Over the years seemingly sober studies have been done, but with hardly sensational results. A 1981 study in Bodega Bay, California, produced an elaborate graph showing the heavier the shell, the less high the gulls took it. Another study, in 1978, plotted 525 shell bombings and concluded that young gulls were significantly less accurate in hitting pavement. Science at work.
Mass Audubon's Mr. Petersen, who has been a tour guide and bird lecturer for more than 35 years, does note gently that – Jonathan Livingston Seagull aside – there is no such species as sea gull. They are all just gulls, and many of them happen to live near the sea.
But woe to an unsuspecting homebuyer looking at a seaside property with a flat, metal roof. Barry Fast, who runs a business called Seagull Control Systems from City Island in the Bronx, says recent clients had bought a family compound of houses in Avalon, New Jersey, with a metal roof over a master bedroom.
“Every day at dawn, the gulls would collect mussels or clams at low tide, and from 30 to 40 feet, would drop them on the metal roof,” Mr. Fast reports. “It was cacophony.”
His company’s chief strategy is to string very thin wires in wide spacing over flat surfaces. Sharp-eyed gulls can see the wire, and don’t land where their lengthy takeoff pattern could hit interference.
Mr. Fast got into the business 12 years ago to try to figure out how to protect his own boating dock. He says he has successfully banished gulls from whole lakes, shopping malls, roofs of major industries, a nuclear power plant, cruise ships, landfills, solar panels, food processing plants, and lots of private homes.
“We do a lot of work in the Hamptons,” he says. “Really beautiful homes, but they all inevitably have big white stone decks and swimming pools. Sea gulls love to break their clams and then take a dip in the pool.”
A rubberized solution
One solution for the shell bombs is a bouncier roof. Rick Starbard, owner of Rick’s Auto Collision, near the gull-thick Revere Beach, says he used to hear the thump of shells on his roof regularly. But then he replaced the roof with an insulated and rubberized surface. The shells apparently rebound instead of crack. Problem solved.
In Gloucester, “it’s not just shells,” says Bradley Royds, a musician and music producer. “It’s bones and sticks and cigarette butts.” Much of the debris dropped on top of his studio was used to build rooftop nests. He says he often had to stop recording in the studio because of the raucous gulls.
Mr.
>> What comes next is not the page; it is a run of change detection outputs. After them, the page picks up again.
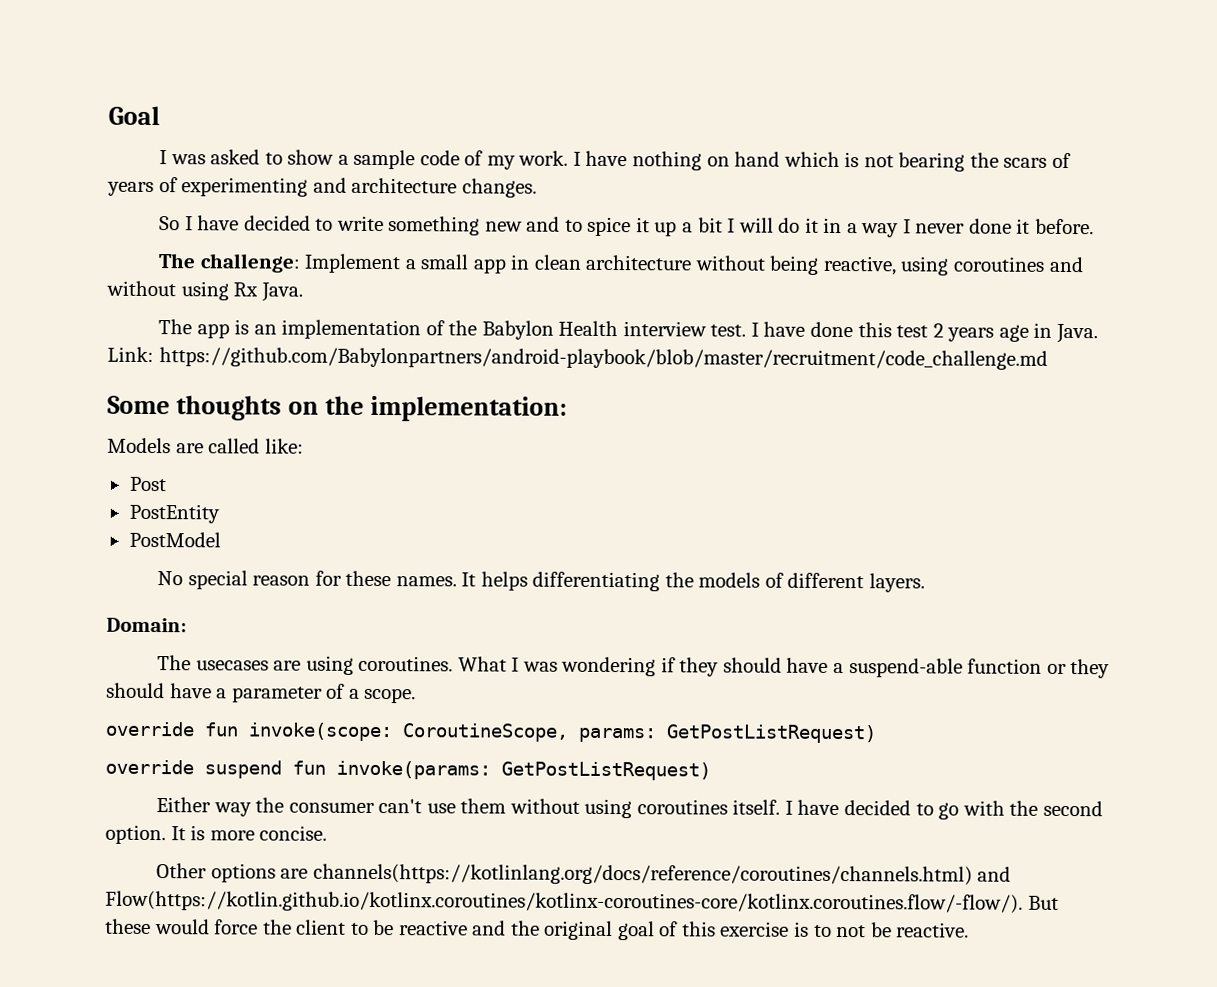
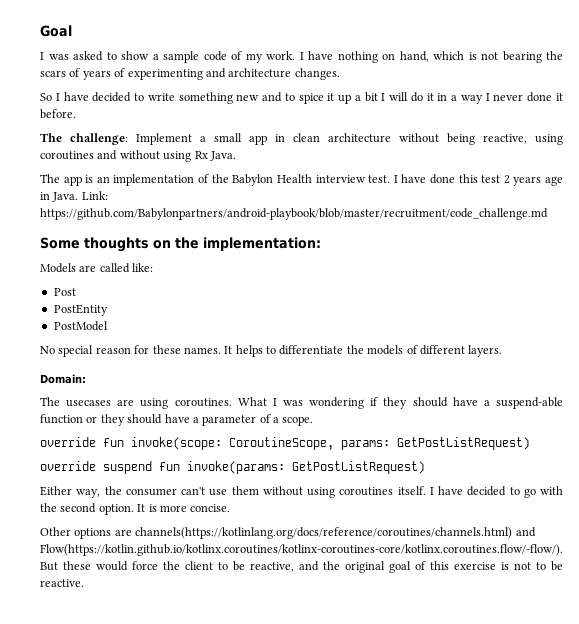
- I have nothing on hand which is not bearing the scars of years of experimenting and architecture changes.
+ I have nothing on hand, which is not bearing the scars of years of experimenting and architecture changes.
- It helps differentiating the models of different layers.
+ It helps to differentiate the models of different layers.
- Either way the consumer can't use them without using coroutines itself.
+ Either way, the consumer can't use them without using coroutines itself.
- Other options are channels(https://kotlinlang.org/docs/reference/coroutines/channels.html) and Flow(https://kotlin.github.io/kotlinx.coroutines/kotlinx-coroutines-core/kotlinx.coroutines.flow/-flow/). But these would force the client to be reactive and the original goal of this exercise is to not be reactive.
+ Other options are channels(https://kotlinlang.org/docs/reference/coroutines/channels.html) and Flow(https://kotlin.github.io/kotlinx.coroutines/kotlinx-coroutines-core/kotlinx.coroutines.flow/-flow/). But these would force the client to be reactive, and the original goal of this exercise is not to be reactive.

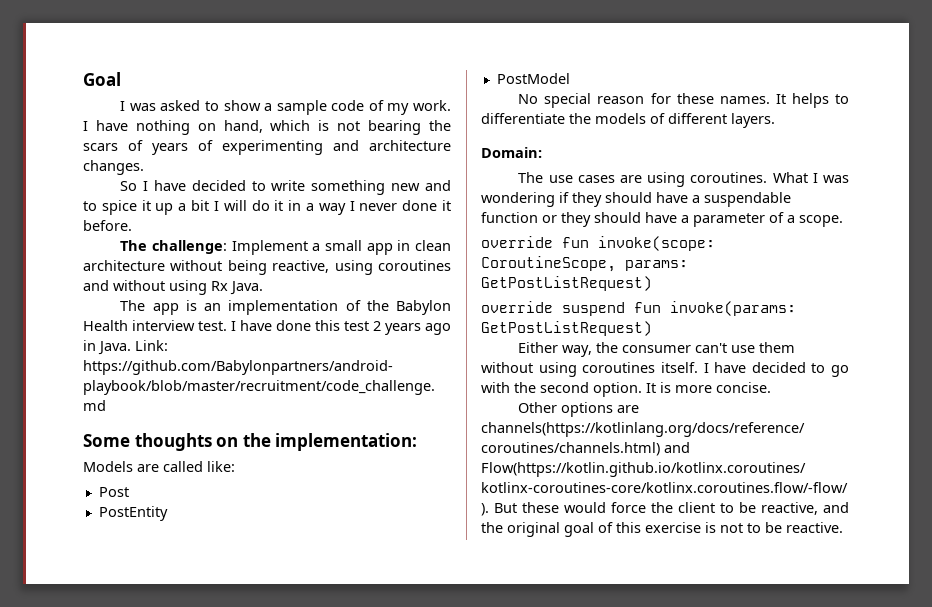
- I have done this test 2 years age in Java.
+ I have done this test 2 years ago in Java.
- The usecases are using coroutines.
+ The use cases are using coroutines.
- What I was wondering if they should have a suspend-able function or they should have a parameter of a scope.
+ What I was wondering if they should have a suspendable function or they should have a parameter of a scope.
Royds, who insists “I’m for gulls, but they shouldn’t be living in an unnatural, unhealthy urban environment eating garbage,” has led a movement of businesspeople who got permits to dismantle the nests. (Gull nests and the birds are federally protected.) He’s also deployed an armory of nonlethal methods: spikes, wires, laser lights, motion detectors, and even a drone.
“It’s a lot better now,” Mr. Royds observed on a recent summer day. “In fact, it’s dead quiet right now. Maybe they are out chasing a fishing boat.”